The interim order was passed in a batch of pleas challenging the state government’s move to ban online classes for primary school students.
The order passed by a Division Bench of Chief Justice Abhay Shreeniwas Oka and Justice Natraj Rangaswamy reads,
“That part of the orders dated June 14 and June 27 which impose ban/embargo on conduct of online classes by the schools from LKG to Class 10 will remain stayed.”
Karnataka High Court
However, the Court clarified that school authorities have no right to make online education compulsory for students, or charge any extra fee for the same. The Bench held,
“Our order should not be construed to mean that students who do not opt for online education should be deprived of their normal education as and when the schools are able to start education.”
The Court further observed,
“Prima facie, it appears to be very strange to us as to why the state came out with an embargo even on interaction with parents of pre-primary school children for 30 mins as per June 27 order. The June 27 order says interaction with parents would only be for 30 mins, that too for one day in a week.”
Moreover, the Bench stated that the conclusion which could be drawn was that right to have online education for pre-primary students was completely taken away by the June 27 order. It opined,
“Prima facie, we find that both the government orders have encroached upon fundamental rights under 21 and 21A of the Constitution.”
The Court noted that the academic term for this year had already commenced, and with schools being closed, the only way of imparting education was by providing the facility of online coaching/online training.
Additionally, the Court said that even assuming that both state government orders were passed under Article 163 of the Constitution, even then, the same cannot curtail fundamental rights guaranteed under Articles 21 and 21A of the Constitution.
On the point of Pragyata Guidelines relied upon by the state, the Court firstly noted that restrictions put in the June 27 order were directly picked up from clauses 3.1.3 of said guidelines.
In this regard, the High Court opined that when the said guidelines are read as a whole, it does not intend to put an embargo on online learning, especially in light of schools being shut till July 31.
“Therefore, prima facie, we are of the view that impugned orders are not issued in excercise of any statutory power. By enacting a law, reasonable restrictions could have been imposed on exercise of fundamental rights. But the Karnataka Education Act, 1983 cannot be the law which permits the state government to do that.”
The Court also said that it would not interfere with the recommendations of the committee of experts appointed by the state government on conduct of online classes.
“It is not necessary for us to interfere with that part of the order as there is nothing wrong if the government constitutes a committee of experts so that the opinion of the experts is available to the state government for decision making process.”

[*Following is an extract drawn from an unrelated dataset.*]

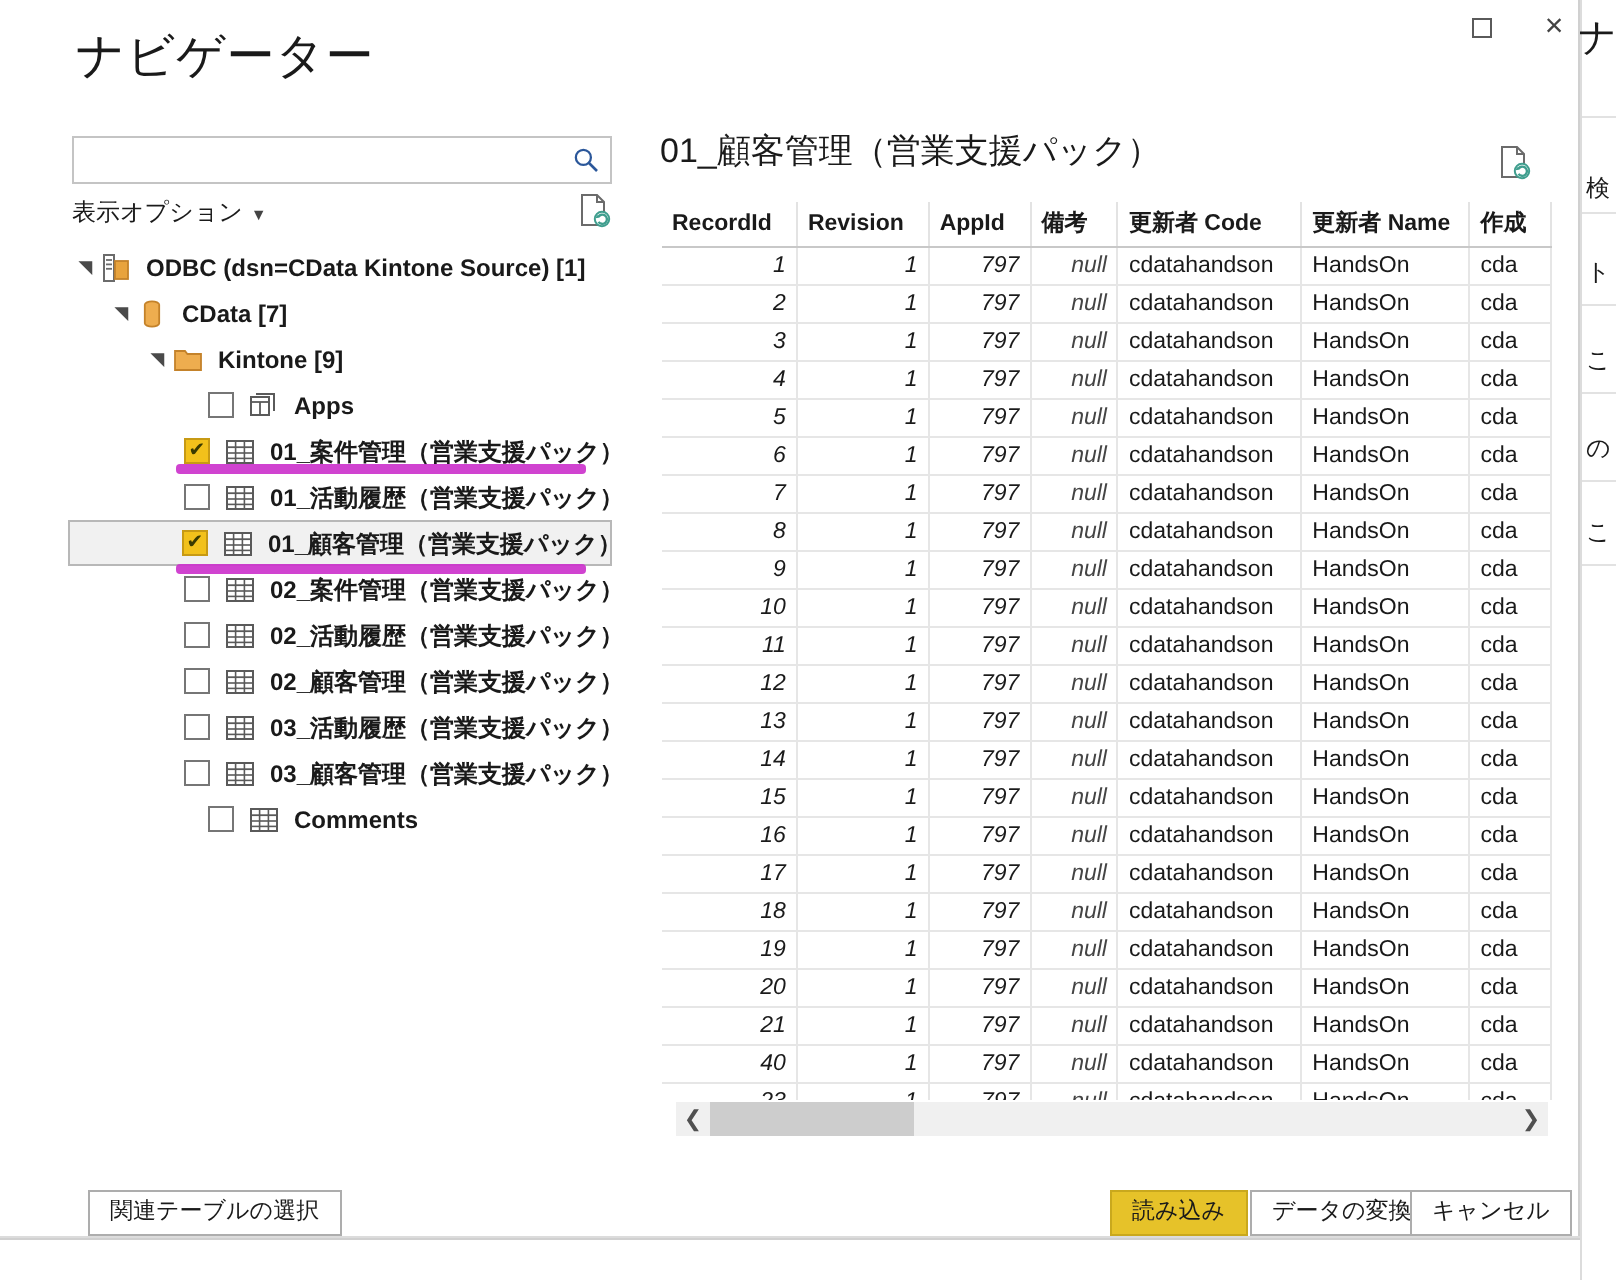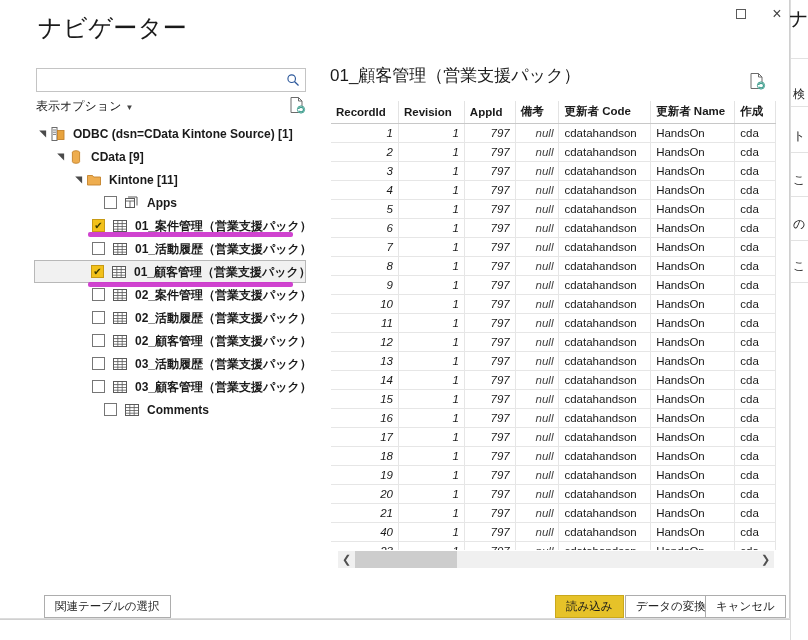"CData [9]" span.tree-label { text: 9 -> 7 }
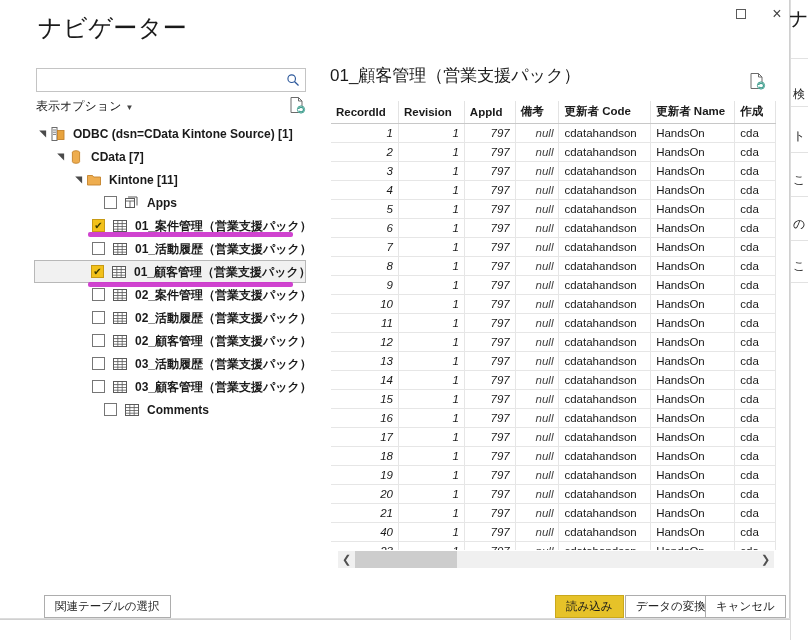"Kintone [11]" span.tree-label { text: 11 -> 9 }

When the matter came up for hearing few days ago, the Court heard arguments made by the counsel for the petitioners as well as Advocate General Prabhuling Navadgi, who was appearing for the state.
Firstly, AG Navadgi contended that the state government was not against imparting education to students by means of online classes.
He further informed the Court that it had to look into various factors such how education could be provided in rural areas, and whether it could be given in vernacular languages etc., among others. He further asserted that the state wanted to ensure that not a single student loses this academic year.
Navadgi further stated that an impression is being created by the petitioners that the government had acted in hurry. An interim arrangement has been made by the government till the expert committee files it report. Therefore, there is no violation of any Act, Navadgi submitted.